(Data excerpts)

☆ ☆ ☆ ☆

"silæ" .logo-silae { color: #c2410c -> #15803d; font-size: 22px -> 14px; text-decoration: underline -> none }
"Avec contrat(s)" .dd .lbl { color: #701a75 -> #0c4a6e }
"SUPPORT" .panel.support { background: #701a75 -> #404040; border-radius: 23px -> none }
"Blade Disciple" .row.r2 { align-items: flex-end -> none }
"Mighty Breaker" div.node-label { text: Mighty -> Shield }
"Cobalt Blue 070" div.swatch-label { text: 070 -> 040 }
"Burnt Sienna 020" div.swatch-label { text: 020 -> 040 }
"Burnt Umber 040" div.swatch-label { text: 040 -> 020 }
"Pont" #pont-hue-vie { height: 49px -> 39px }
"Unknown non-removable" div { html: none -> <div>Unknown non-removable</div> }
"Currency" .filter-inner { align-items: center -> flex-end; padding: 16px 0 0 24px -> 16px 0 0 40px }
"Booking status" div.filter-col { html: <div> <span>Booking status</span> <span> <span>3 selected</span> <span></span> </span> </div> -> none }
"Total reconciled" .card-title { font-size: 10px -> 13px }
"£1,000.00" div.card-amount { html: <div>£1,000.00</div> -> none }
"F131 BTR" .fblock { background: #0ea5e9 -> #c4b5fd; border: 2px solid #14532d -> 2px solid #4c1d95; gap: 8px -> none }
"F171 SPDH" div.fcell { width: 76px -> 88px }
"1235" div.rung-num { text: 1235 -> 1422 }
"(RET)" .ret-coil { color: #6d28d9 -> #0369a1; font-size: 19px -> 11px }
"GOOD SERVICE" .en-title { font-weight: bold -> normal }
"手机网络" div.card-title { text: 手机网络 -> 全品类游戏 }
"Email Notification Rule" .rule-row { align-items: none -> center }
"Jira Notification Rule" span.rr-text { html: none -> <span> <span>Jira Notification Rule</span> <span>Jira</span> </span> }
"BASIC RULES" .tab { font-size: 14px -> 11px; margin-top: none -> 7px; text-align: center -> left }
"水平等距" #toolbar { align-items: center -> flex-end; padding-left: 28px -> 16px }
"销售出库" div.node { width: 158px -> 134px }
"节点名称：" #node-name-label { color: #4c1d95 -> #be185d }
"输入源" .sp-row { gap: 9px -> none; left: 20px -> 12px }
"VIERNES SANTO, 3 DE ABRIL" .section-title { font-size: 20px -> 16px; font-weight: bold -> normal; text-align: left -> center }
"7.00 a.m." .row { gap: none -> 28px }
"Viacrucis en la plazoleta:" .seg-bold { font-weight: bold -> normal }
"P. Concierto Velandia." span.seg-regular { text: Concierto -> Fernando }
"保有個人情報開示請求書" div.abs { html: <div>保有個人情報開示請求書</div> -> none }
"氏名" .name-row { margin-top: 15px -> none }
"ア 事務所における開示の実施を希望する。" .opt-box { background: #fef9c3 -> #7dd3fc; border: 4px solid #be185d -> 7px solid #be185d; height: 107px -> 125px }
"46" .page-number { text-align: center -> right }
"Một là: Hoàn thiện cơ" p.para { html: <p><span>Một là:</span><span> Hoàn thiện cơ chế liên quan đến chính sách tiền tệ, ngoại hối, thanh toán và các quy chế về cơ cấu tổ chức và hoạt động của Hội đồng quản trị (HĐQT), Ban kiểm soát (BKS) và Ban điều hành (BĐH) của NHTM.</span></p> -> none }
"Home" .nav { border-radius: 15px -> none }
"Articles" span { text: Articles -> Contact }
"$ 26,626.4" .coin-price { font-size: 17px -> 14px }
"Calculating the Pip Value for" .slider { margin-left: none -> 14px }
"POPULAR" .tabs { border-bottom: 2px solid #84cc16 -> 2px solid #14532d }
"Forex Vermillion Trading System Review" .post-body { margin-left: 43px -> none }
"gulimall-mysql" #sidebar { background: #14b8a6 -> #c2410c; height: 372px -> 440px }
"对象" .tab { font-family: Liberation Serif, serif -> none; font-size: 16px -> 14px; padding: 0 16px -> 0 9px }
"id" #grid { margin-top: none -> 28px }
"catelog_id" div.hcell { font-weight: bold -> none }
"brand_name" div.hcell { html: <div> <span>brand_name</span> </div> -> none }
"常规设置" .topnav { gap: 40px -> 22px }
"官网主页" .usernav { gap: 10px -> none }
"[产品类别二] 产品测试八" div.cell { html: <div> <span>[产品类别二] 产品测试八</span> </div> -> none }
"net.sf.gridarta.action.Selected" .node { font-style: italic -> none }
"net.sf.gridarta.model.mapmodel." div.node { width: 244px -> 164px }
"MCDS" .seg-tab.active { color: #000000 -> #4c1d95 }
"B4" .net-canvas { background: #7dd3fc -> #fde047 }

☆ ☆ ☆ ☆

REQUIRED WORK:
In full and without error, transcribe each of the entries.

PROBLEM SOLUTION:
"silæ" .logo-silae { color: #c2410c -> #15803d; font-size: 22px -> 14px; text-decoration: underline -> none }
"Avec contrat(s)" .dd .lbl { color: #701a75 -> #0c4a6e }
"SUPPORT" .panel.support { background: #701a75 -> #404040; border-radius: 23px -> none }
"Blade Disciple" .row.r2 { align-items: flex-end -> none }
"Mighty Breaker" div.node-label { text: Mighty -> Shield }
"Cobalt Blue 070" div.swatch-label { text: 070 -> 040 }
"Burnt Sienna 020" div.swatch-label { text: 020 -> 040 }
"Burnt Umber 040" div.swatch-label { text: 040 -> 020 }
"Pont" #pont-hue-vie { height: 49px -> 39px }
"Unknown non-removable" div { html: none -> <div>Unknown non-removable</div> }
"Currency" .filter-inner { align-items: center -> flex-end; padding: 16px 0 0 24px -> 16px 0 0 40px }
"Booking status" div.filter-col { html: <div> <span>Booking status</span> <span> <span>3 selected</span> <span></span> </span> </div> -> none }
"Total reconciled" .card-title { font-size: 10px -> 13px }
"£1,000.00" div.card-amount { html: <div>£1,000.00</div> -> none }
"F131 BTR" .fblock { background: #0ea5e9 -> #c4b5fd; border: 2px solid #14532d -> 2px solid #4c1d95; gap: 8px -> none }
"F171 SPDH" div.fcell { width: 76px -> 88px }
"1235" div.rung-num { text: 1235 -> 1422 }
"(RET)" .ret-coil { color: #6d28d9 -> #0369a1; font-size: 19px -> 11px }
"GOOD SERVICE" .en-title { font-weight: bold -> normal }
"手机网络" div.card-title { text: 手机网络 -> 全品类游戏 }
"Email Notification Rule" .rule-row { align-items: none -> center }
"Jira Notification Rule" span.rr-text { html: none -> <span> <span>Jira Notification Rule</span> <span>Jira</span> </span> }
"BASIC RULES" .tab { font-size: 14px -> 11px; margin-top: none -> 7px; text-align: center -> left }
"水平等距" #toolbar { align-items: center -> flex-end; padding-left: 28px -> 16px }
"销售出库" div.node { width: 158px -> 134px }
"节点名称：" #node-name-label { color: #4c1d95 -> #be185d }
"输入源" .sp-row { gap: 9px -> none; left: 20px -> 12px }
"VIERNES SANTO, 3 DE ABRIL" .section-title { font-size: 20px -> 16px; font-weight: bold -> normal; text-align: left -> center }
"7.00 a.m." .row { gap: none -> 28px }
"Viacrucis en la plazoleta:" .seg-bold { font-weight: bold -> normal }
"P. Concierto Velandia." span.seg-regular { text: Concierto -> Fernando }
"保有個人情報開示請求書" div.abs { html: <div>保有個人情報開示請求書</div> -> none }
"氏名" .name-row { margin-top: 15px -> none }
"ア 事務所における開示の実施を希望する。" .opt-box { background: #fef9c3 -> #7dd3fc; border: 4px solid #be185d -> 7px solid #be185d; height: 107px -> 125px }
"46" .page-number { text-align: center -> right }
"Một là: Hoàn thiện cơ" p.para { html: <p><span>Một là:</span><span> Hoàn thiện cơ chế liên quan đến chính sách tiền tệ, ngoại hối, thanh toán và các quy chế về cơ cấu tổ chức và hoạt động của Hội đồng quản trị (HĐQT), Ban kiểm soát (BKS) và Ban điều hành (BĐH) của NHTM.</span></p> -> none }
"Home" .nav { border-radius: 15px -> none }
"Articles" span { text: Articles -> Contact }
"$ 26,626.4" .coin-price { font-size: 17px -> 14px }
"Calculating the Pip Value for" .slider { margin-left: none -> 14px }
"POPULAR" .tabs { border-bottom: 2px solid #84cc16 -> 2px solid #14532d }
"Forex Vermillion Trading System Review" .post-body { margin-left: 43px -> none }
"gulimall-mysql" #sidebar { background: #14b8a6 -> #c2410c; height: 372px -> 440px }
"对象" .tab { font-family: Liberation Serif, serif -> none; font-size: 16px -> 14px; padding: 0 16px -> 0 9px }
"id" #grid { margin-top: none -> 28px }
"catelog_id" div.hcell { font-weight: bold -> none }
"brand_name" div.hcell { html: <div> <span>brand_name</span> </div> -> none }
"常规设置" .topnav { gap: 40px -> 22px }
"官网主页" .usernav { gap: 10px -> none }
"[产品类别二] 产品测试八" div.cell { html: <div> <span>[产品类别二] 产品测试八</span> </div> -> none }
"net.sf.gridarta.action.Selected" .node { font-style: italic -> none }
"net.sf.gridarta.model.mapmodel." div.node { width: 244px -> 164px }
"MCDS" .seg-tab.active { color: #000000 -> #4c1d95 }
"B4" .net-canvas { background: #7dd3fc -> #fde047 }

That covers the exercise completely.